Interdisciplinary graduate programs — such as digital musics and ecology, evolution, ecosystems and society, or EEES — that do not currently have home departments would find a home in the graduate school.

“There are a lot of graduate programs that are unique to Dartmouth, and you want to make sure those can be preserved,” Madden said. “Digital Musics and EEES identified niches that were nationally vacant.”

Another aim of creating a graduate school is to bring greater visibility to graduate programs at the College to recruit better graduate students and faculty. When faculty leave the College, they are generally going to places with larger graduate programs, Kull said.

“My anecdotal impression is that research support, of which graduate programs are a part, is a big concern for faculty when we’re trying to recruit them,” Kull said. “It’s a big symbolic move to say to someone we’re recruiting, ‘Yes, Dartmouth is so supportive of research that it’s creating an independent school and putting resources in to support graduate programs.’”

Undergraduates would benefit from the graduate school’s faculty and students as well. Any improvements in graduate programs would benefit undergraduate researchers working alongside graduate students, Kull said.

“We are ensuring the strongest faculty at Dartmouth, and we’re ensuring undergraduates are taught by the best faculty at Dartmouth,” Kull said.

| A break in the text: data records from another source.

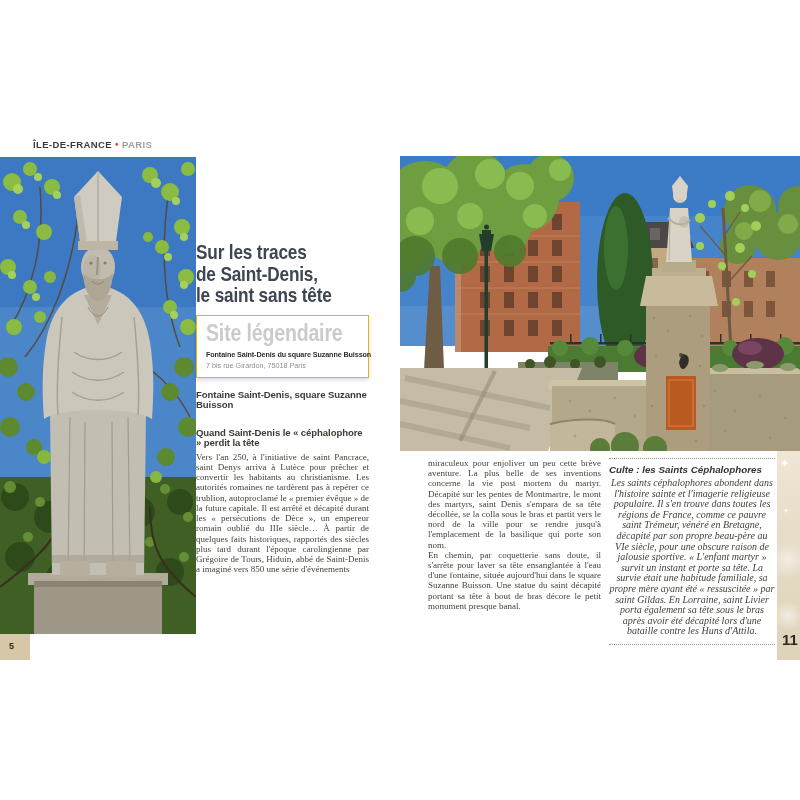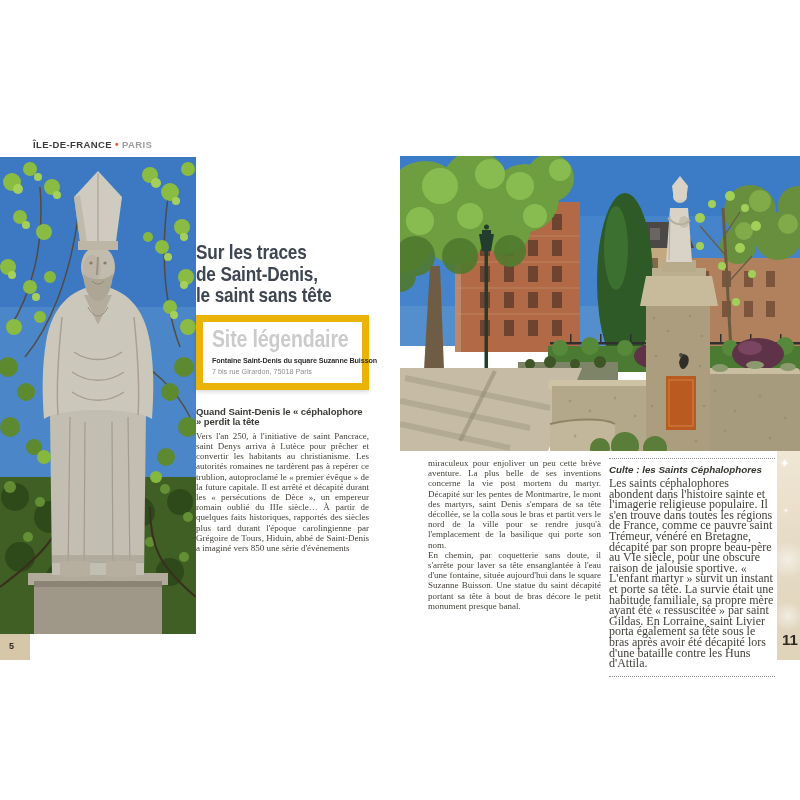--- a/index.html
+++ b/index.html
@@ -39,7 +39,7 @@
   .leftcol{position:absolute;left:196px;top:241px;width:173px;}
   .title-line{font-weight:bold;color:#3e4651;font-size:20.5px;line-height:21.5px;
     transform:scaleX(.84);transform-origin:0 50%;white-space:nowrap;letter-spacing:-.2px;}
-  .sitebox{margin-top:9px;background:#fff;border:7px solid #eab308;
+  .sitebox{margin-top:9px;background:#fff;border:1px solid #eab308;
     box-shadow:0 2px 4px rgba(0,0,0,.15);padding:4px 9px 7px;}
   .sitelabel{font-size:23px;font-weight:bold;color:#cbcbcb;line-height:27px;
     transform:scaleX(.85);transform-origin:0 50%;white-space:nowrap;letter-spacing:-.2px;}

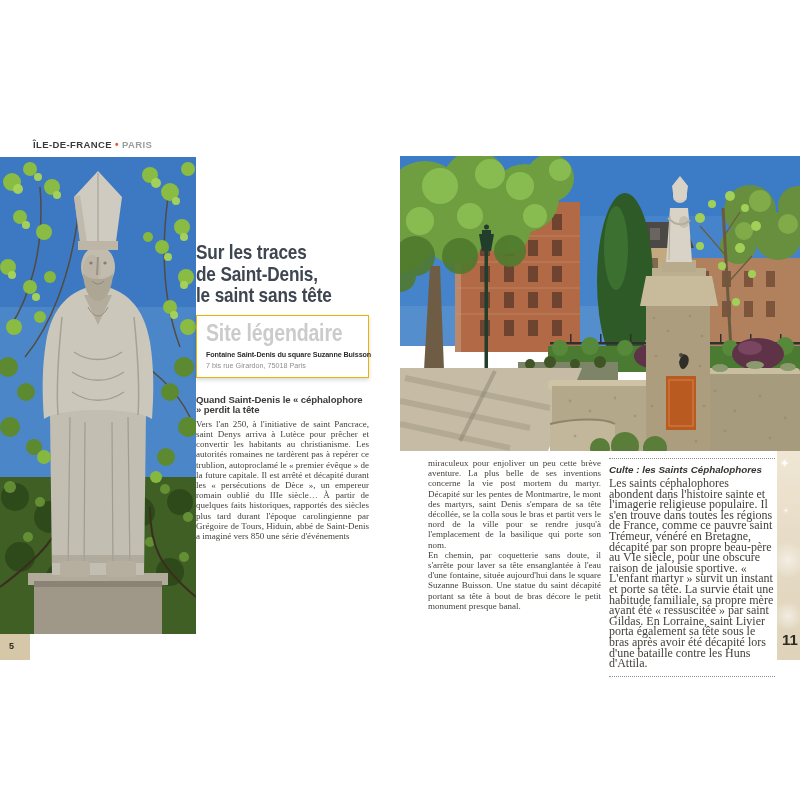--- a/index.html
+++ b/index.html
@@ -212,6 +212,7 @@
       <div class="siteaddr">7 bis rue Girardon, 75018 Paris</div>
     </div>
 
+    <div class="bodyhead mt12">Fontaine Saint-Denis, square Suzanne Buisson</div>
 
     <div class="bodyhead mt10">Quand Saint-Denis le « céphalophore » perdit la tête</div>
     <p class="bodytext">Vers l'an 250, à l'initiative de saint Pancrace, saint Denys arriva à Lutèce pour prêcher et convertir les habitants au christianisme. Les autorités romaines ne tardèrent pas à repérer ce trublion, autoproclamé le « premier évêque » de la future capitale. Il est arrêté et décapité durant les « persécutions de Dèce », un empereur romain oublié du IIIe siècle… À partir de quelques faits historiques, rapportés des siècles plus tard durant l'époque carolingienne par Grégoire de Tours, Hiduin, abbé de Saint-Denis a imaginé vers 850 une série d'événements</p>

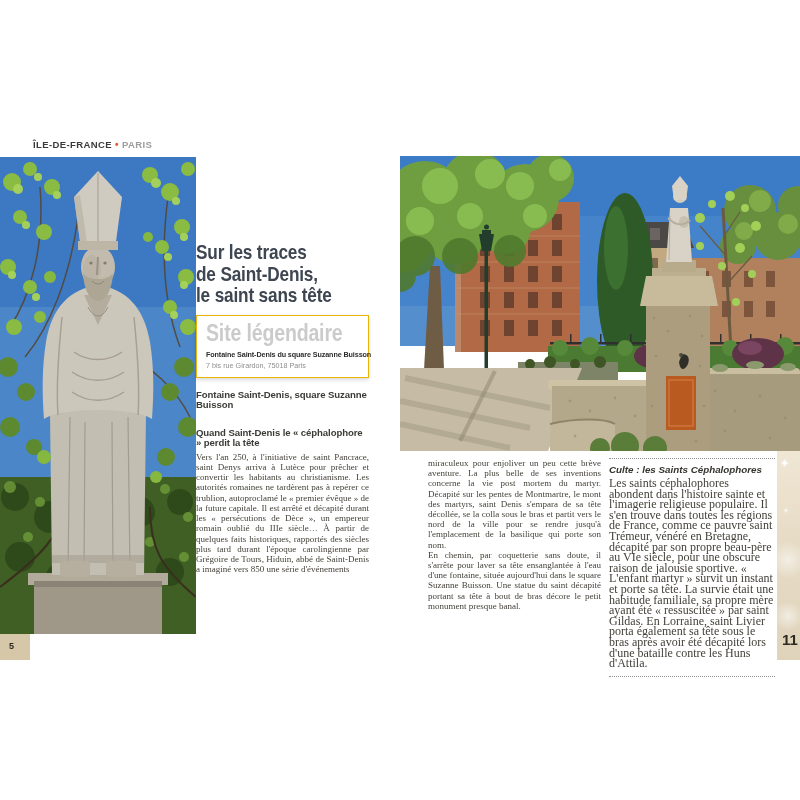--- a/index.html
+++ b/index.html
@@ -57,8 +57,8 @@
   .sidebar{position:absolute;left:609px;top:458px;width:166px;
     border-top:1px dotted #8f8f8f;border-bottom:1px dotted #8f8f8f;padding:5px 0 7px 0;}
   .sidebar-heading{font-size:9.8px;font-weight:bold;font-style:italic;color:#35332e;line-height:11px;}
-  .sidebar-body{font-family:"Liberation Serif", serif;font-size:12px;
-    line-height:10.6px;color:#44413a;margin-top:3px;}
+  .sidebar-body{font-family:"Liberation Serif", serif;font-style:italic;font-size:10px;
+    line-height:10.6px;color:#44413a;margin-top:3px;text-align:center;}
 </style>
 </head>
 <body>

Greater visibility would also hopefully attract donations, Kull said.

“There’s been no effort to develop donors for graduate programs. Compared to our peers, we’re way behind there,” Kull said.

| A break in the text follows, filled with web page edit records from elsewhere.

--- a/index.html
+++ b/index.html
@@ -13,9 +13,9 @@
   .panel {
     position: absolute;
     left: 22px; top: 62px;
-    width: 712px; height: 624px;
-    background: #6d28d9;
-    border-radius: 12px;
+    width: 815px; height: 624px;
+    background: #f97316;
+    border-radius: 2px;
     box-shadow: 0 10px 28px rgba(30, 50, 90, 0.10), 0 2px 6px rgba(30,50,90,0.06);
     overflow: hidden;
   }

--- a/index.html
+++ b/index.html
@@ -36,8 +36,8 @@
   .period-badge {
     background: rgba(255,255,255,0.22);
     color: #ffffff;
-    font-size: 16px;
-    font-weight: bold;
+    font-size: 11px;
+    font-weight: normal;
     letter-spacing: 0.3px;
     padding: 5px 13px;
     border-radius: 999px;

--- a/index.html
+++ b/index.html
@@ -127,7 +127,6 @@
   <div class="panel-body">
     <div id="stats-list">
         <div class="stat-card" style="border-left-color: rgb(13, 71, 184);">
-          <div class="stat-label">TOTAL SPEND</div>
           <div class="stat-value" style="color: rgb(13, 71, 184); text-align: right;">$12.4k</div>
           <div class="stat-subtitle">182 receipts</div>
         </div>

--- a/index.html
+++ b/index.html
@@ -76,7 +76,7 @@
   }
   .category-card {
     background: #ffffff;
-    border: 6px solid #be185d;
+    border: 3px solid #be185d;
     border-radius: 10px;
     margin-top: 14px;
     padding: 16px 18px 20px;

The discussion after the announcement also touched on methods to bring the College’s graduate programs in line with other peer institutions.

“Without graduate programs, we would no longer be in the Ivy League. Administrative support for graduate programs at Dartmouth is 1 percent of the operating budget, so increasing it a bit to retain our status as an Ivy League institution is a good investment,” Kull said.

Brioso generally praised the meeting as informative, but noted the sparse student turnout.

“It would have been a lot more beneficial if more graduate students were in the audience,” Brioso said.

Approximately 20 people were in attendance, the majority of whom were professors.

The process of creating an independent graduate school first began in 2012 when one working group recommended the creation of a graduate school and another recommended the creation of a school of advanced studies. College President Phil Hanlon voiced his support for an independent graduate school in 2013. A task force, created in 2014 by Dever, recommended the formation of a school of both graduate and advanced studies when it reported its findings in July 2015.

The task force had a two-part mission, Madden said — to bring ideas together from working groups and run ideas by the community.

“It was not just something that walled itself off and designed a graduate school,” Madden said.

The proposal for the School of Graduate and Advanced Studies will be presented in a general faculty meeting on Nov. 16, which would include a vote on whether to recommend the creation of the new school to the Board of Trustees.